If you walk inside this new one-bedroom apartment outside Salt Lake City, you might not recognize the large object around the corner from the fridge. Roughly the size of a refrigerator itself, it’s a battery. The apartment complex, which will include 22 buildings and 600 units when complete, is the first to put batteries inside every apartment, connected to solar power on the roof—so the local utility can use it as a virtual power plant.
“This is the kind of community that’s truly a community of the future, where solar and solar batteries are literally built into your life,” says Blake Richetta, chairman and CEO of Sonnen, Inc., the company that makes the batteries used in the project, called Soleil Lofts, built by the developer Wasatch Group. Sonnen has previously installed batteries to store solar power in groups of single-family homes in the U.S., but this will be the first time that those batteries will be controlled by a utility.
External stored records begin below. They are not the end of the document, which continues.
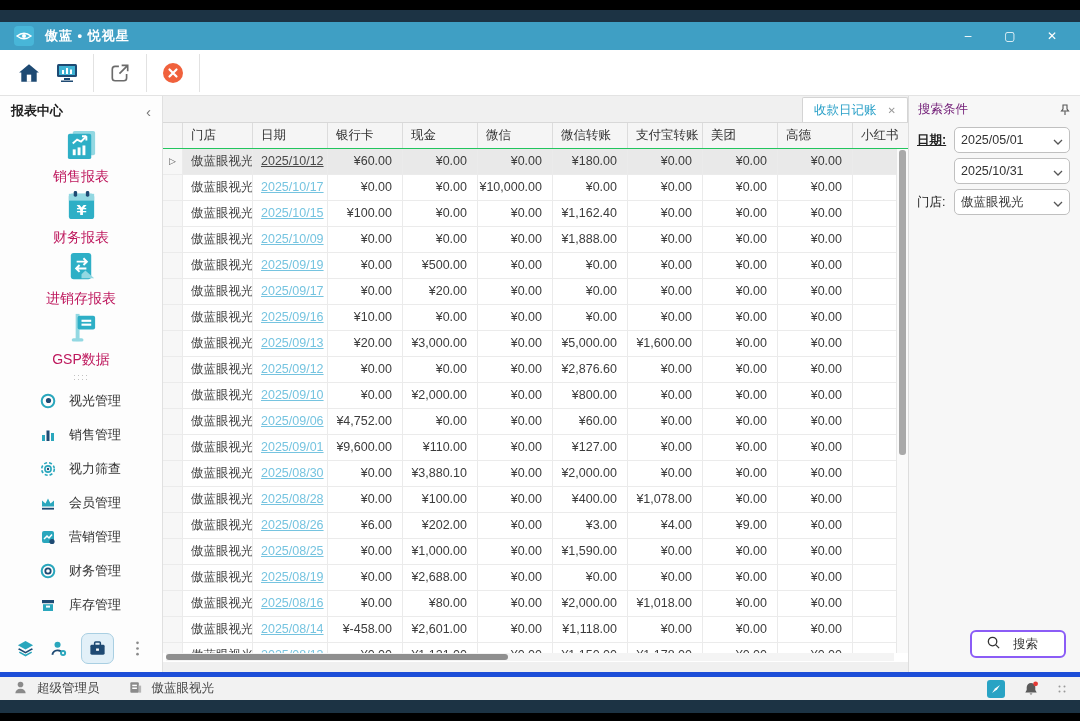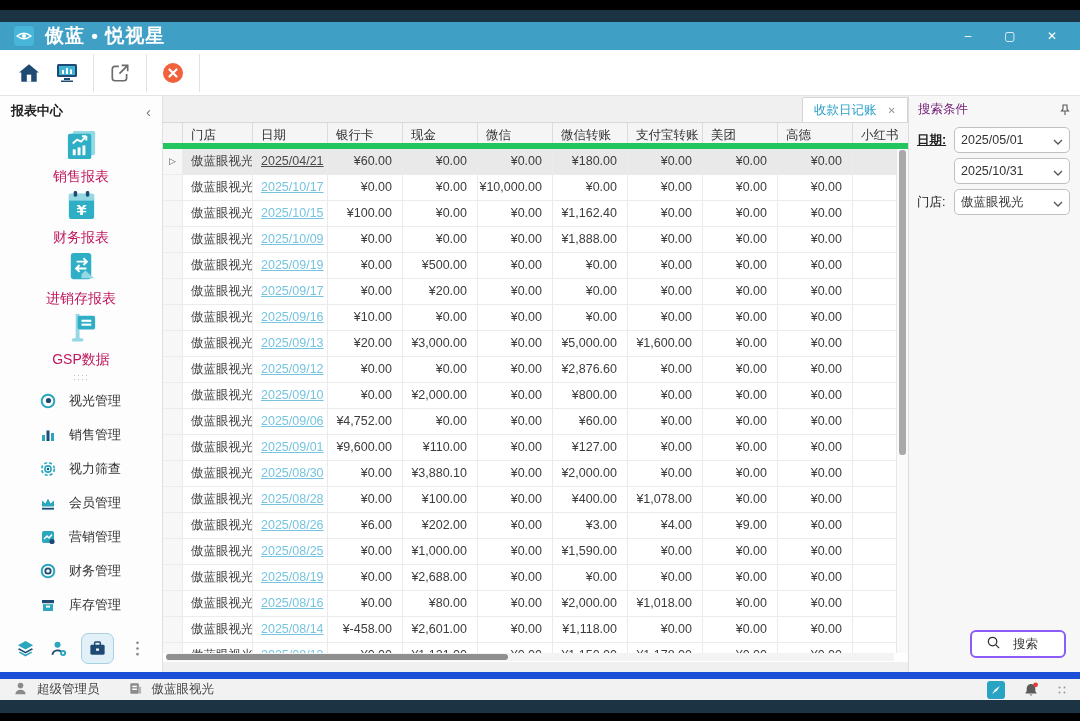"傲蓝 • 悦视星" .title { font-size: 19px -> 13px }
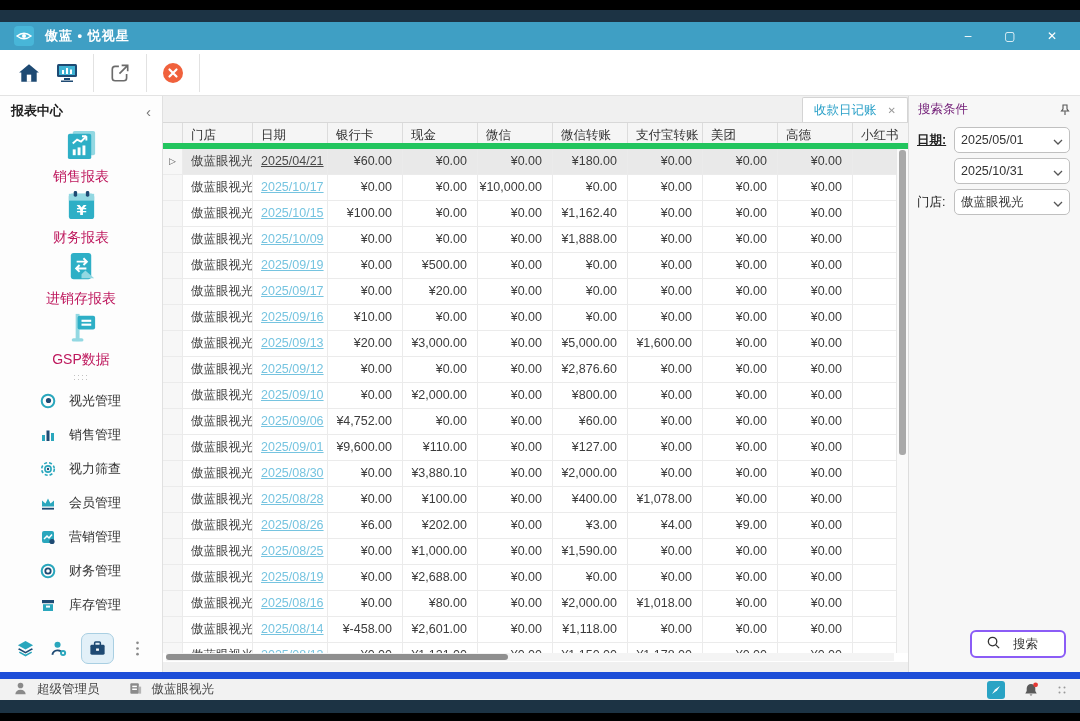"门店" .grid-header { border-bottom: 6px solid #22c55e -> 1px solid #22c55e }
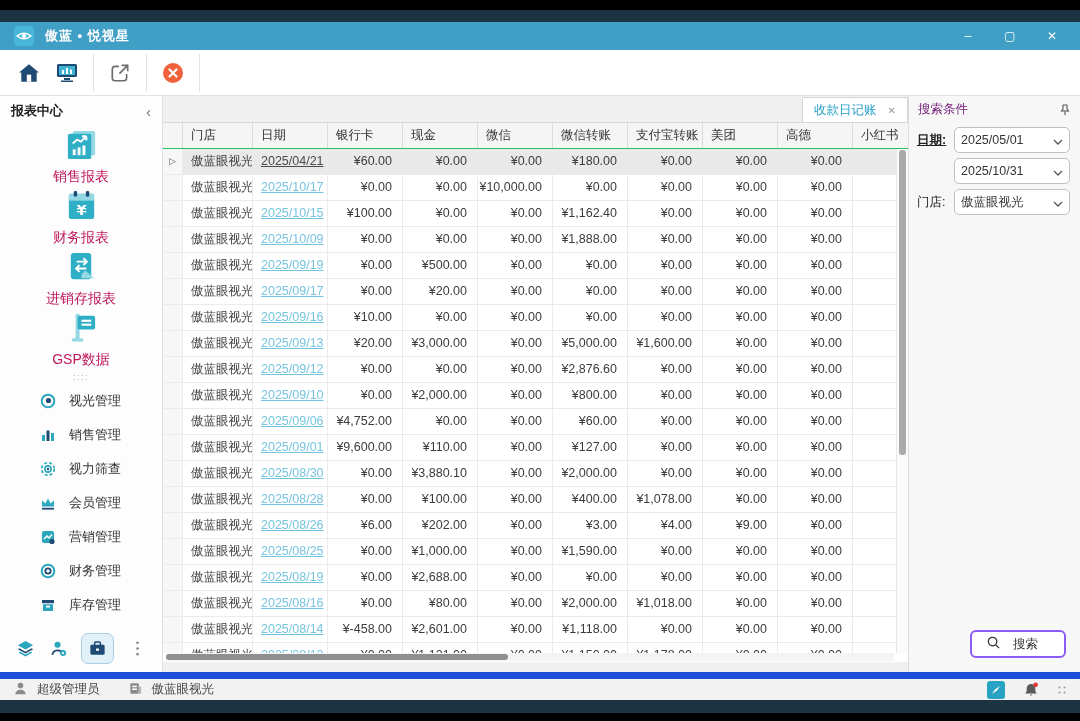"2025/04/21" span.date-link { text: 2025/04/21 -> 2025/10/12 }
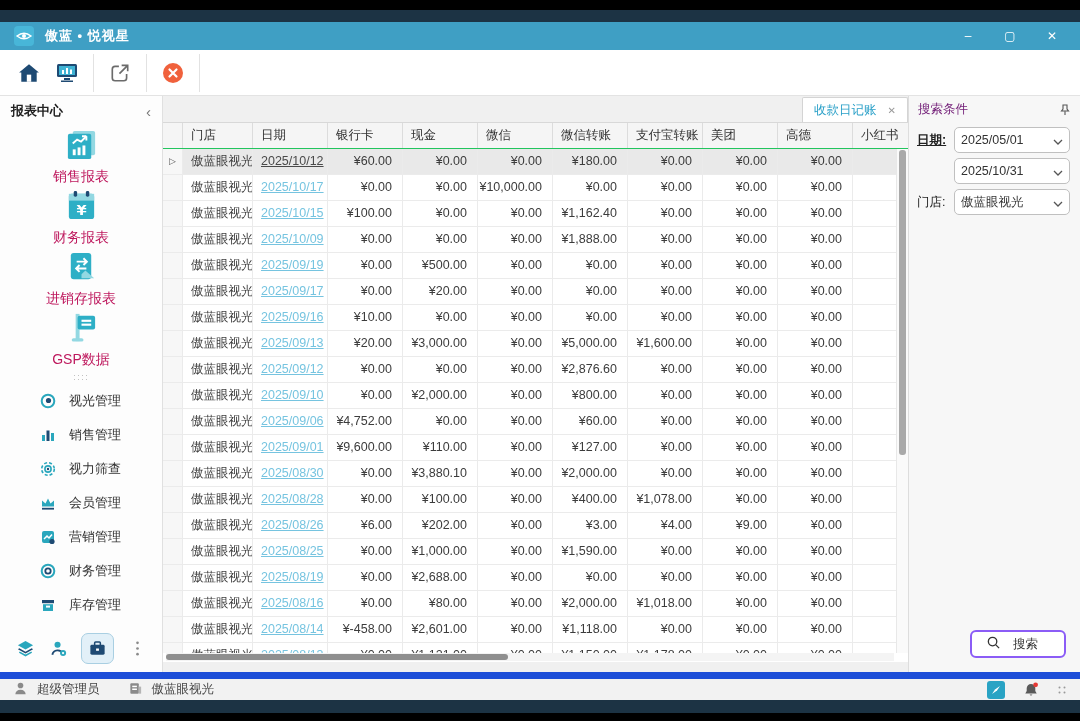"超级管理员" .statusbar { border-top: 7px solid #1d4ed8 -> 5px solid #1d4ed8 }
That means that the utility can manage the system to avoid using a fossil fuel-powered “peaker plant” when energy demand is highest.
“When there’s excess solar-generated energy produced, instead of just pushing it into the grid right away, it’s going to be shifted and harnessed in the batteries,” Richetta says. “Rocky Mountain Power will look at that in real-time, and every day will constantly be able to say, okay, when can we use this solar?” Right now, in areas with a lot of solar power, there’s often so much energy produced when the sun is out that it can’t be used; without battery storage, when power is needed at night, utilities have to turn to more polluting sources.
The developer, the Wasatch Group, saw investing in solar power and batteries as the right thing to do for the region, which is already experiencing climate impacts including worsening wildfires and droughts. “We looked at how are we going to be responsible stewards,” says Jarom Johnson, the chief operating officer for Wasatch Premier Communities. “This was probably the best option that we could identify that allowed us to say, ‘Hey, we’re going to push the envelope.’ It’s going to challenge our standard mantra for development. But we have specific outcomes we’re trying to pursue, which are we want to limit our footprint, and we want to allow a large portion of individuals to be housed without throwing a bunch of carbon in the air.” The company took advantage of federal and state tax credits to offset the cost of the project and will be paid by the utility for access to the virtual power plant.